# Has anyone tried RED MOOR ROOT WOOD in your tanks?



## manami (Feb 4, 2012)

*Has anyone tried RED MOOR ROOT WOOD in their tanks?*

OFF TOPIC: Sorry for opening so many threads already! I'm just too exited for my tank! :lol: 

I saw some on ebay and they are really pretty! I want to buy one or two for my tank if they are safe for the fish. Do they tan? or does all wood tan?

Do they help lower PH? 

Please and Thanks!


----------



## MikeG14 (May 31, 2014)

I recently looked into using it but was thrown off by the price. It's was about $40.00 for a decent sized piece. It also has a lot of sharp edges. It will not release much in the way of tannins, so I don't think it will lower your PH.

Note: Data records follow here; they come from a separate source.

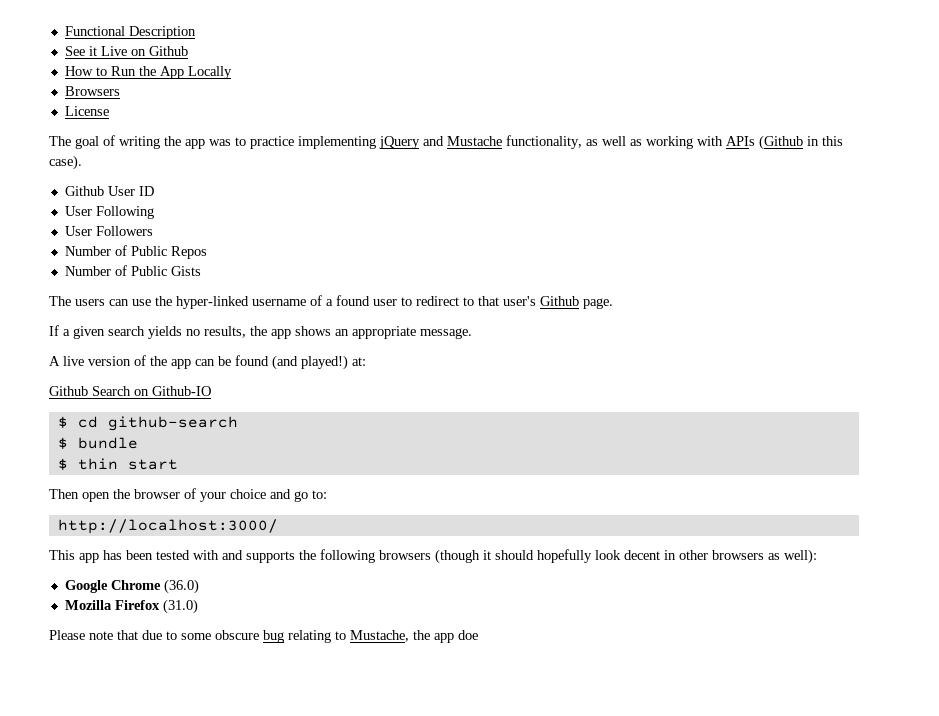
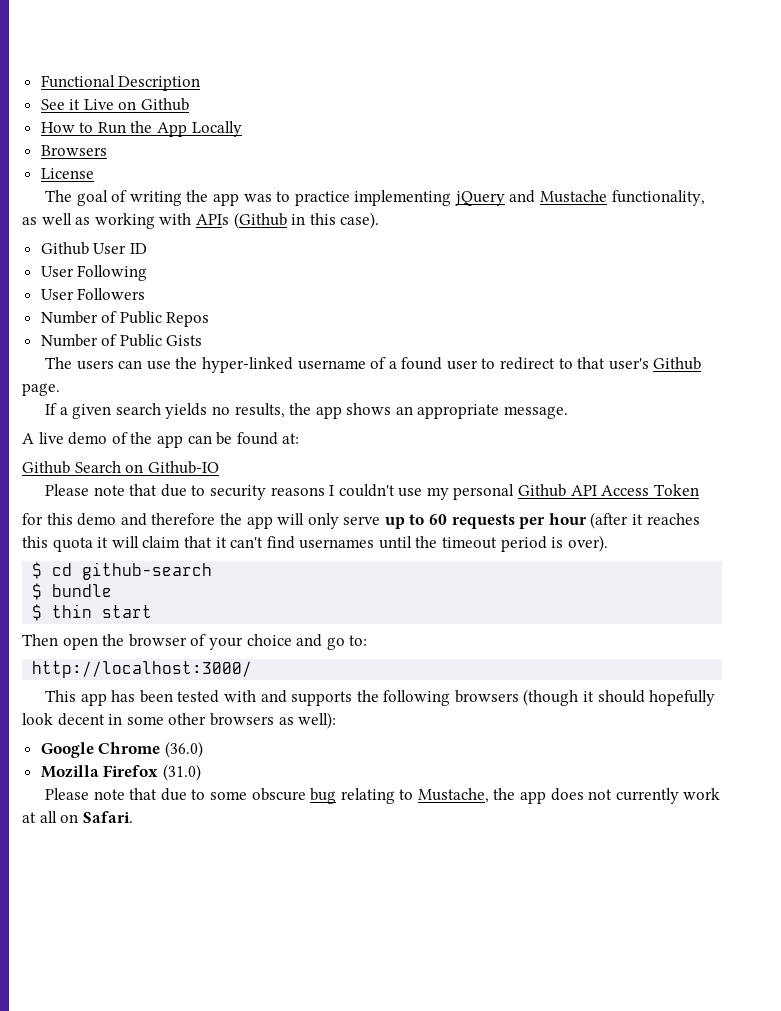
[88,356,131,366] version -> [68,432,108,445] demo
[272,355,348,370] (and played!) -> (278, 438) none
(211, 391) none -> [44,484,699,500] [22,512,700,529] [22,535,608,552] // Please note that due to security reasons I couldn't use my personal Github API Access Token // for this demo and therefore the app will only serve up to 60 requests per hour (after it reaches this quota it will claim that it can't find usernames until the timeout period is over).
(676, 555) none -> [126,716,164,725] some
[458,630,478,640] doe -> [550,788,721,804] [22,811,133,823] does not currently work at all on Safari.

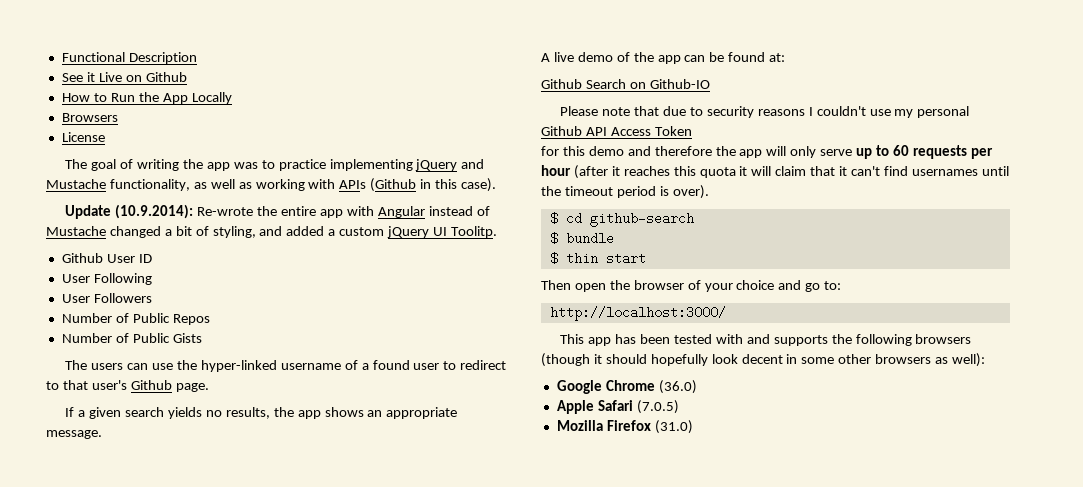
(380, 220) none -> [65,204,490,219] [46,226,497,238] // Update (10.9.2014): Re-wrote the entire app with Angular instead of Mustache changed a bit of styling, and added a custom jQuery UI Toolitp.
(203, 749) none -> [556,400,679,414] // Apple Safari (7.0.5)
[44,788,721,804] [22,811,133,823] // Please note that due to some obscure bug relating to Mustache, the app does not currently work at all on Safari. -> (693, 427) none

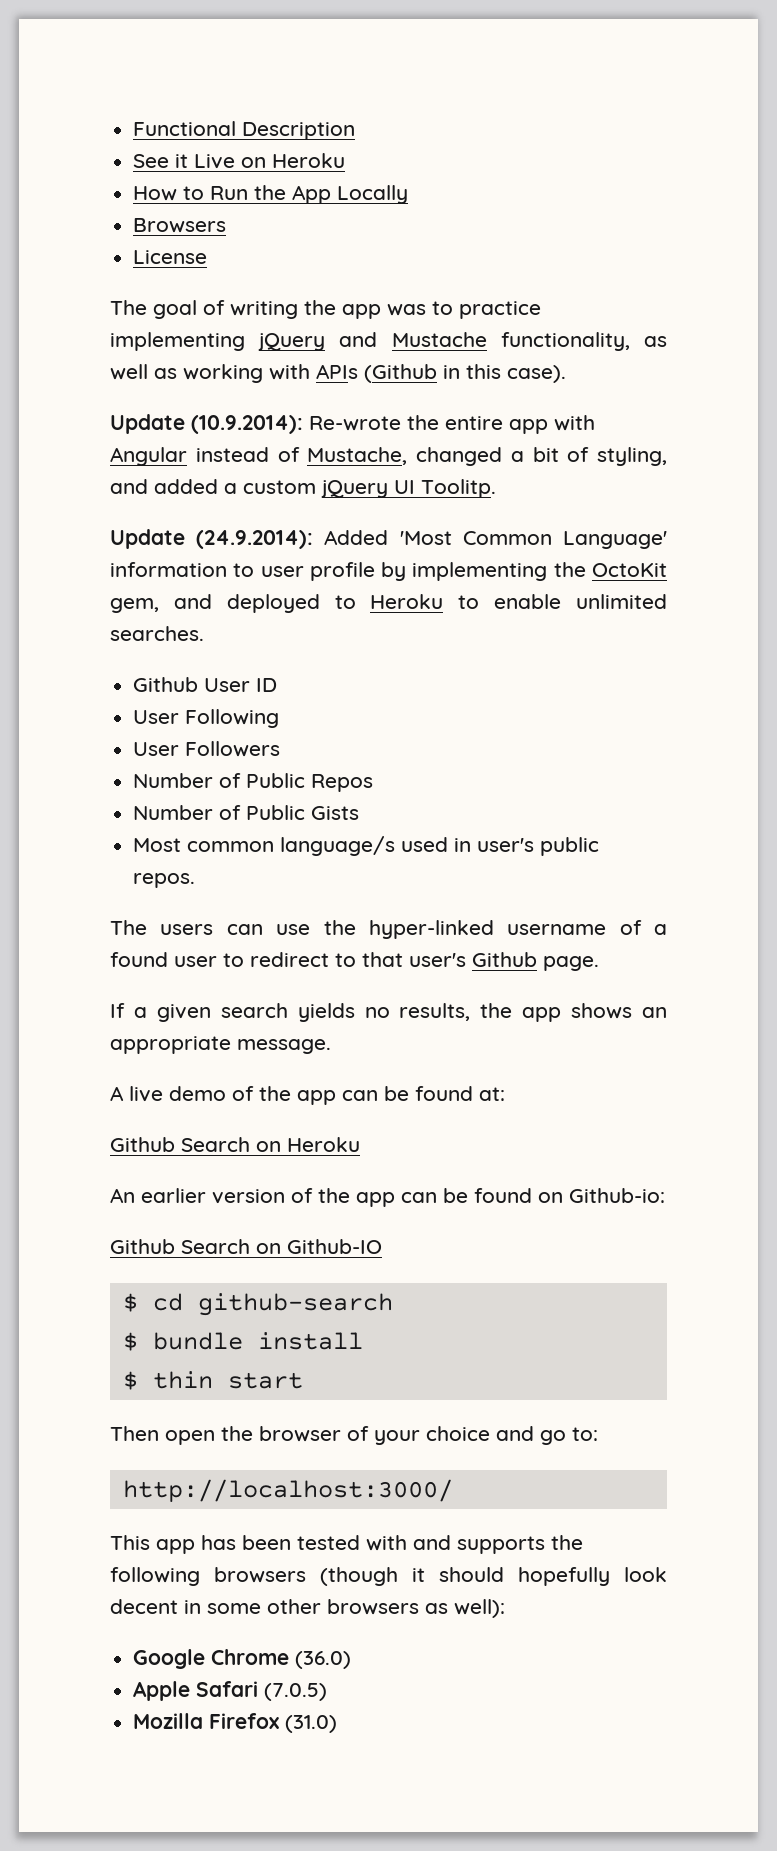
[145,72,187,82] Github -> [272,153,346,168] Heroku
[46,226,106,236] Mustache -> [307,447,408,465] Mustache,
(497, 232) none -> [110,529,667,549] [110,562,667,581] [110,594,667,613] [110,626,204,641] // Update (24.9.2014): Added 'Most Common Language' information to user profile by implementing the OctoKit gem, and deployed to Heroku to enable unlimited searches.
(202, 338) none -> [133,836,600,856] [133,873,196,888] // Most common language/s used in user's public repos.
[649,79,710,89] [560,106,970,118] [541,126,692,136] [541,145,993,159] [541,165,1009,179] [541,185,709,199] Github-IO // Please note that due to security reasons I couldn't use my personal Github API Access Token // for this demo and therefore the app will only serve up to 60 requests per hour (after it reaches this quota it will claim that it can't find usernames until the timeout period is over). -> [287,1137,360,1152] [110,1188,665,1207] [110,1239,382,1254] Heroku // An earlier version of the app can be found on Github-io: // Github Search on Github-IO
(614, 238) none -> [257,1332,363,1350] install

I was thinking of putting it in the tank upside down, kinda like a root system to make my clown pleco feel more at home.


----------



## manami (Feb 4, 2012)

$40?? Was it a big rock?

Mine costed $5 each. They are on the smaller size but can be used as a little cave. And mine had sharp edges. But I removed some of the sharp edges.


----------



## MikeG14 (May 31, 2014)

They were decent size about 12" across. And I lied about them being 40 bucks, they are $44.95! Outrageous prices and that's at two separate LFSs. If they sold them at $9.99lb, a piece that size would be about $6.00, this stuff is surprisingly light.


----------



## manami (Feb 4, 2012)

OFF TOPIC: I forgot that this thread is about the woods and not the rocks XD.

Yikes! $40 is alot! :shock: But on ebay it seems that the red moor root woods are only available from people that live in the UK...isn't the shipping more expensive if it's from the UK?


----------